Table 5 shows the statistical results of Cohen’s kappa coefficient and the McNemar test for each contingency table (Tables 14) from 2018 to 2021. The lowest Cohen’s kappa-coefficient value of 0.37 was obtained in 2018 and the highest value in 2021 (0.69). In 2020, the Cohen’s kappa-coefficient value of 0.38 was almost as low compared to 2018. In 2019, there was a Cohen’s kappa-coefficient value of 0.5. McNemar test with a value of 4 showed that there was a higher difference in the marginal distributions in 2018 and 2020 compared to 2019 and 2021. However, the p-value of the McNemar test was not significant, neither in 2018 nor in 2020.

Table 5
www.frontiersin.org

Table 5. Cohen’s kappa coefficient, McNemar test and exact p-value of McNemar test for contingency tables (Tables 14) from 2018 to 2021.

Table 6 shows the development of the following parameters from 2018 to 2021: Proportion (%) of CWs with ‘high’ Campylobacter contamination levels on chicken carcasses, proportion (%) of CWs with ‘many’ human Campylobacter enteritis cases, and the average weekly private consumption behavior of fresh chicken meat (tonnes) in Lower Saxony.
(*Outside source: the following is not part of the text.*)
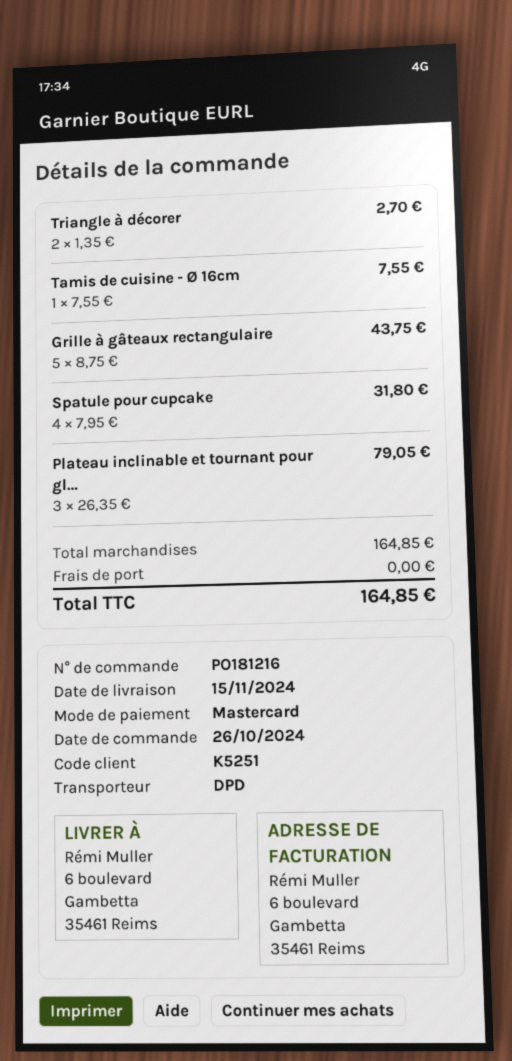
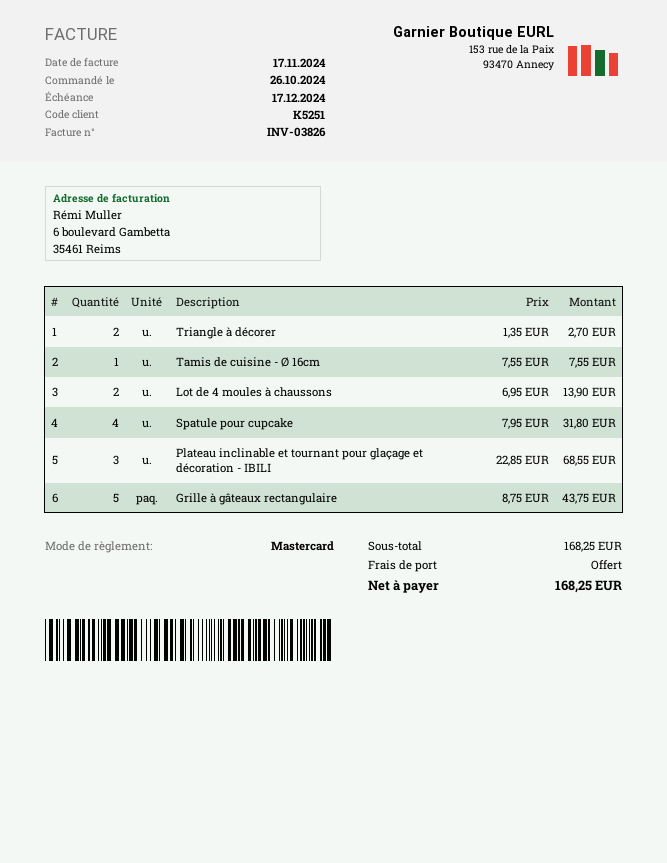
Plateau inclinable et tournant pour gl...: 3 x 26.35 = 79.05 -> 3 x 22.85 = 68.55
Lot de 4 moules à chaussons: none -> 2 x 6.95 = 13.90
subtotal: 164.85 -> 168.25
total: 164.85 -> 168.25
The percentage of CWs with high Campylobacter contamination levels on chicken carcasses was highest in 2018 (53.8%) and lowest in 2021 (48.1%). In 69.2% of the CWs in 2018, many human cases were reported. In 2020, many human cases were reported in only 34.6% of the CWs. The average weekly private consumption of fresh chicken meat was highest in 2020. The lowest amount was consumed in 2018. Statistical analyses of this parameter are shown in Table 7.

Table 6
www.frontiersin.org

Table 6. Overview of the development of the following parameters: proportion (%) of calendar weeks with ‘high’ Campylobacter contamination levels on chicken carcasses, proportion (%) of calendar weeks with ‘many’ human Campylobacter enteritis cases, and the average weekly private consumption behavior of fresh chicken meat (tonnes) in Lower Saxony from 2018 to 2021.

Table 7
www.frontiersin.org

Table 7. Average weekly private consumption behavior of fresh chicken meat in tonnes in Lower Saxony from 2018 to 2021 according to Gesellschaft für Konsumforschung (GfK).
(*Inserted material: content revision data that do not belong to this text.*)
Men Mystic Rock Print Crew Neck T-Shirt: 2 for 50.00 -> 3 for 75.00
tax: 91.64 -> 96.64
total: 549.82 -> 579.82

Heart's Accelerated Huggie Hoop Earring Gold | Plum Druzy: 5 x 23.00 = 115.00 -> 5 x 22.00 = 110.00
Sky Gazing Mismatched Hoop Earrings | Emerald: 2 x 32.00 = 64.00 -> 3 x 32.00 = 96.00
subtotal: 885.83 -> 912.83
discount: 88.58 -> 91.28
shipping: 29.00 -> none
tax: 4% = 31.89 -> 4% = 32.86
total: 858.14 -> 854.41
3.2 Private consumption behavior of fresh chicken meat in LS

In the following section, the private consumption behavior of fresh chicken meat in tonnes in LS from 2018 to 2021 is presented.

3.2.1 Private consumption behavior of fresh chicken meat per year

Table 7 displays and compares the average weekly private consumption behavior of fresh chicken meat in tonnes in LS from 2018 to 2021. There was a significantly higher amount of fresh chicken meat consumed in 2020 and 2021 compared to 2018 and 2019 (p < 0.05) with the highest amount consumed in 2020 with 453.4 tonnes. The lowest amount of fresh chicken meat was consumed in 2018 (352.6 tonnes), this was about 100 tonnes less compared to 2020.

3.2.2 Private consumption behavior of fresh chicken meat per time period

Figure 1 shows the average weekly private consumption behavior of fresh chicken meat in tonnes in LS for each time period from 2018 to 2021. Additional statistical analyses are shown in Supplementary Table A.

Figure 1
www.frontiersin.org

Figure 1. Average weekly private consumption behavior of fresh chicken meat in tonnes in Lower Saxony for each time period from 2018 to 2021 according to Gesellschaft für Konsumforschung (GfK).

As shown in Figure 1, in 2018 and 2019 the private consumption behavior of fresh chicken meat was significantly higher in time period 2 (Supplementary Table A). In 2020, a significantly higher amount was consumed in time period 12 and in 2021, the consumption was significantly higher in time period 1 (Supplementary Table A). Over the 4 years from 2018 to 2021, a significantly lower proportion was consumed in time period 8 in each year (p < 0.05) (Supplementary Table A).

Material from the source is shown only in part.